Obligatory Reflection on My University Career

I’m one day old as an alumna of the University of Toronto – Erindale College, and I cannot sleep. Anxiety and excitement intertwine and braid themselves into my bones.

I am old. Not as old as others, but older than I have ever been.

I’m not the six—year-old who boasted riding mountain bikes originally for the teenagers, who wrote her name in cursive letters on her kindergarten periodical test, who cried whenever she couldn’t sleep, whose first independent street-crossing was when she escaped from the clutches of her mother’s students’ hands and zoomed across traffic.

I’m not the 17—year-old who stood outside “Where on Earth?”, my first university class, at 9a.m. on a cool September Monday morning wearing black capris shorts, a long white-sleeved shirt matched by my Dalmatian shoulder bag and flats, surveying other awkward and some confident first-years. (I used to try to make fashion statements, but I always came out a question mark.)

I remember my first year: I was awkward (I still am, but even more so back then); I was insecure; I was embarrassed to pull out my Tupperware of crackers or fruits during break in my evening Intro to Classics class because no one else brought packed snacks and I already felt like a friendless loser in a class of 75 without having to take out the Tupperware—biting into that sliced apple would have been a thumbtack into my forehead on a Polaroid picture under the label “Loser”. I did it anyway.

I finished my requirements for Science and Social Science credits during first year, as well as enrolled in courses that I thought I might be interested in but was unsure of. Because of that, I didn’t ground myself in the English program, or even the Humanities.

I coursed through my first year with acquaintances rather than friends, forcing me to constantly go back to my high school friends. “At least they know I’m cool. Or if not cool, at least relatively fun.”

(That’s not to say that I’m ready to ‘trash’ my high school friends as soon as I find other friends. I love them, and no amount of new friends will replace the bonds I’ve created with my older friends. Lifelongs, as Sam has dubbed her own set of those-kinds-of-friends.)

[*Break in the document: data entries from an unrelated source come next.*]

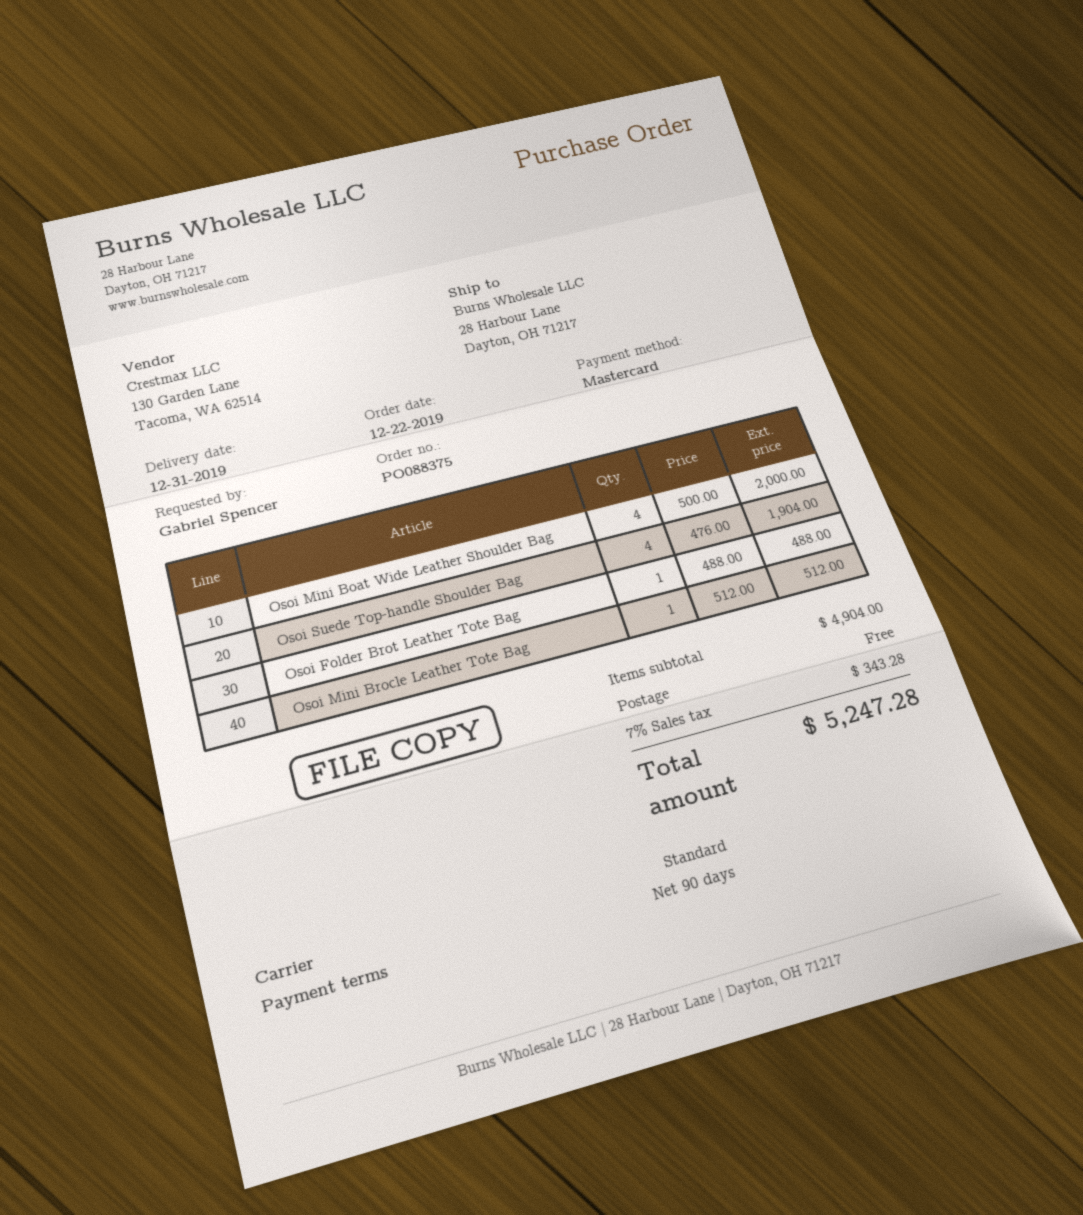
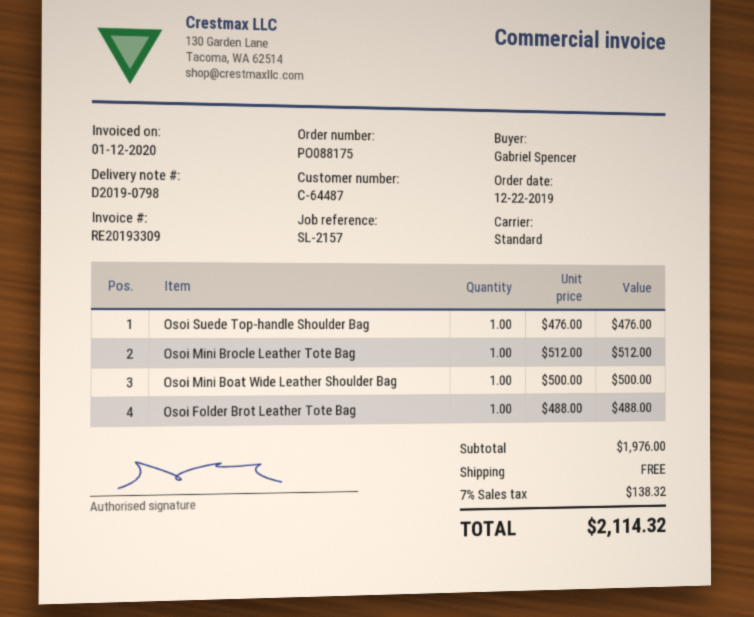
order number: PO088375 -> PO088175
Osoi Mini Boat Wide Leather Shoulder Bag: 4 x 500.00 = 2000.00 -> 1 x 500.00 = 500.00
Osoi Suede Top-handle Shoulder Bag: 4 x 476.00 = 1904.00 -> 1 x 476.00 = 476.00
subtotal: 4904.00 -> 1976.00
tax: 7% = 343.28 -> 7% = 138.32
total: 5247.28 -> 2114.32

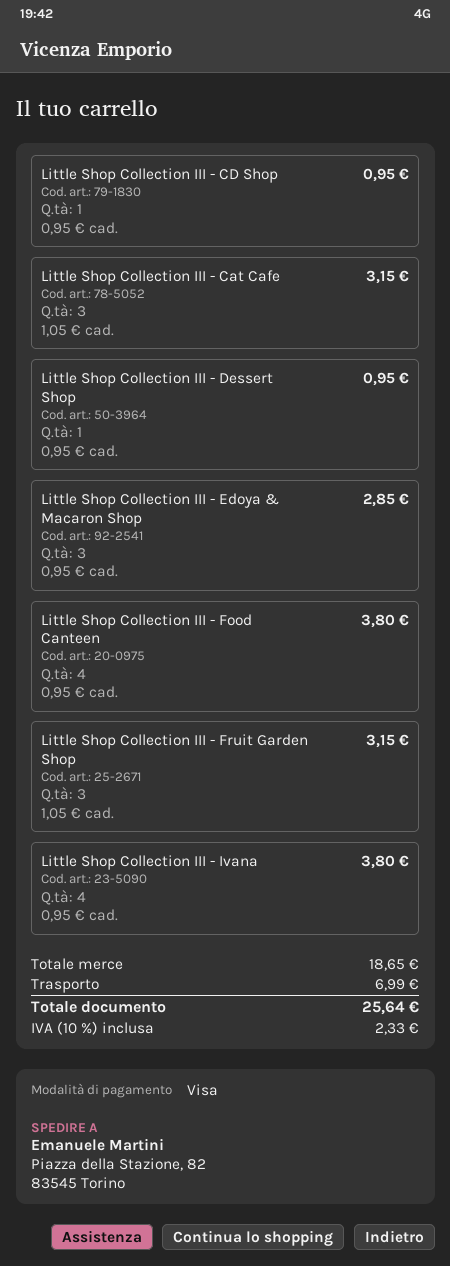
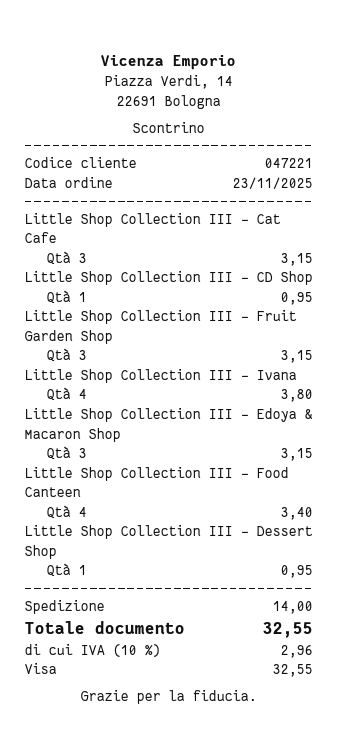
Little Shop Collection III - Edoya & Macaron Shop: 3 for 2.85 -> 3 for 3.15
Little Shop Collection III - Food Canteen: 4 for 3.80 -> 4 for 3.40
shipping: 6.99 -> 14.00
tax: 10% = 2.33 -> 10% = 2.96
total: 25.64 -> 32.55

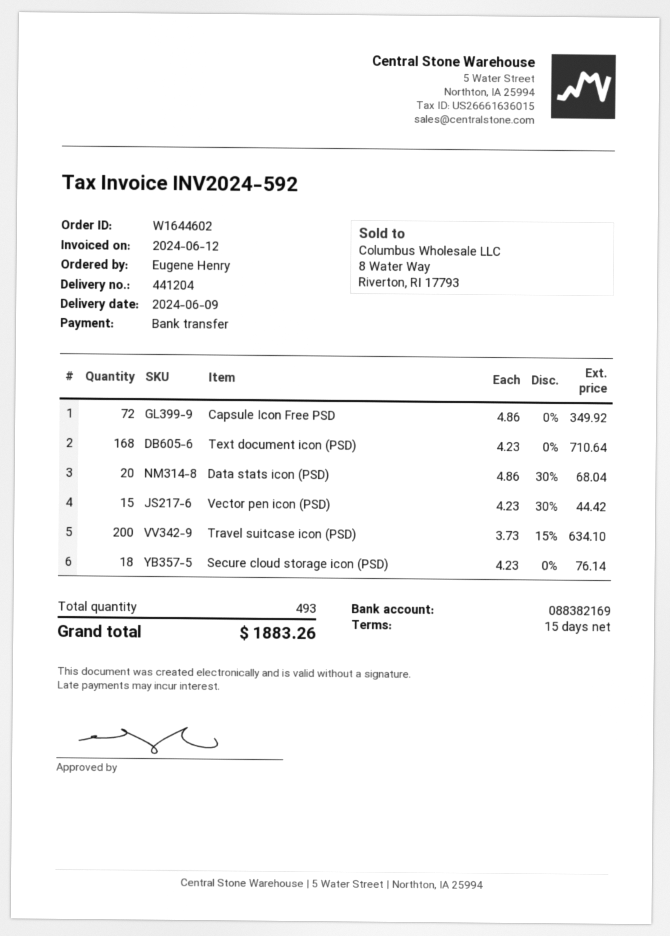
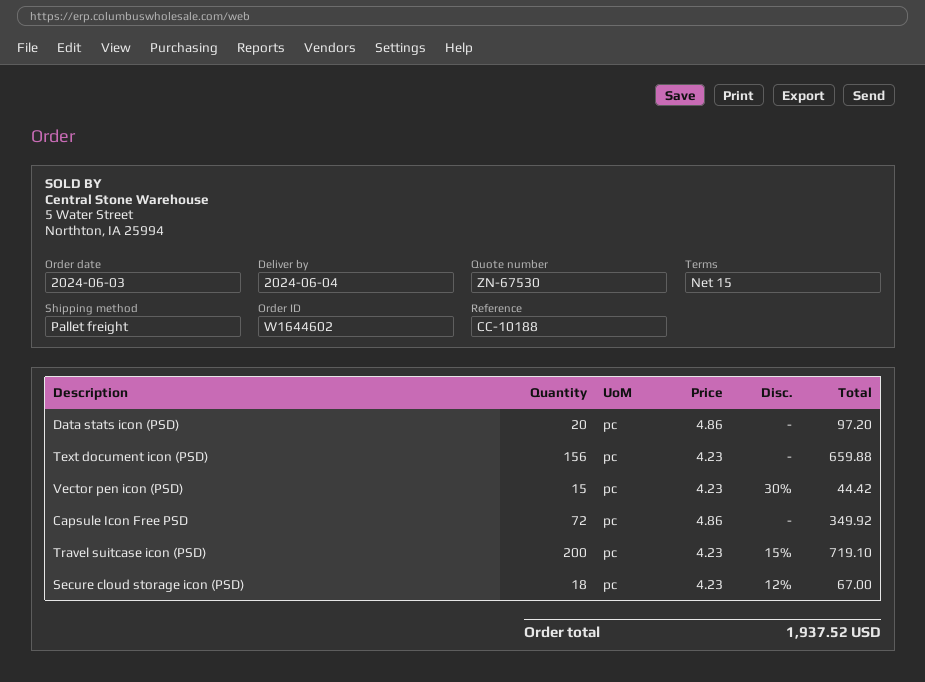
delivery date: 2024-06-09 -> 2024-06-04
Text document icon (PSD): 168 x 4.23 = 710.64 -> 156 x 4.23 = 659.88
Data stats icon (PSD): 20 x 4.86 - 30% = 68.04 -> 20 x 4.86 = 97.20
Travel suitcase icon (PSD): 200 x 3.73 - 15% = 634.10 -> 200 x 4.23 - 15% = 719.10
Secure cloud storage icon (PSD): 18 x 4.23 = 76.14 -> 18 x 4.23 - 12% = 67.00
total: 1883.26 -> 1937.52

I remember my second year: I sat beside a tall, square-headed Chinese girl, who told me that she will never leave her bag outside of the UTM Bookstore again because that same day she had panicked about losing her bag to a police officer who flatly replied that the university held no responsibility over lost or stolen goods outside of the Bookstore. She became my first real friend in university. I looked forward to British Lit every week, where she always saved me a spot next to her. Then came my next evening class of second year: Critical Approaches to Literature. I made another friend, whose name I vaguely guessed at after realizing we had Philosophy together the year before. Thank goodness I guessed right. We ate dinner together, did the readings together, studied together. We grew into friends. She became my first (and only) real Filipino friend in university.

The summer following second year, I finally enrolled into ‘Expressive Writing’. I have never made a better decision throughout my university career than when I decided to enter Professional Writing and Communication. I have never been luckier throughout my university career when I ended up getting Professor Guy Allen, the director of the program, as my teacher that summer.

I learned the foundations of effective writing and the common mistakes that make up poor writing. More importantly, he built up my confidence as a writer, as a writing student. He respected his students, encouraged us, and genuinely believed in our capacities.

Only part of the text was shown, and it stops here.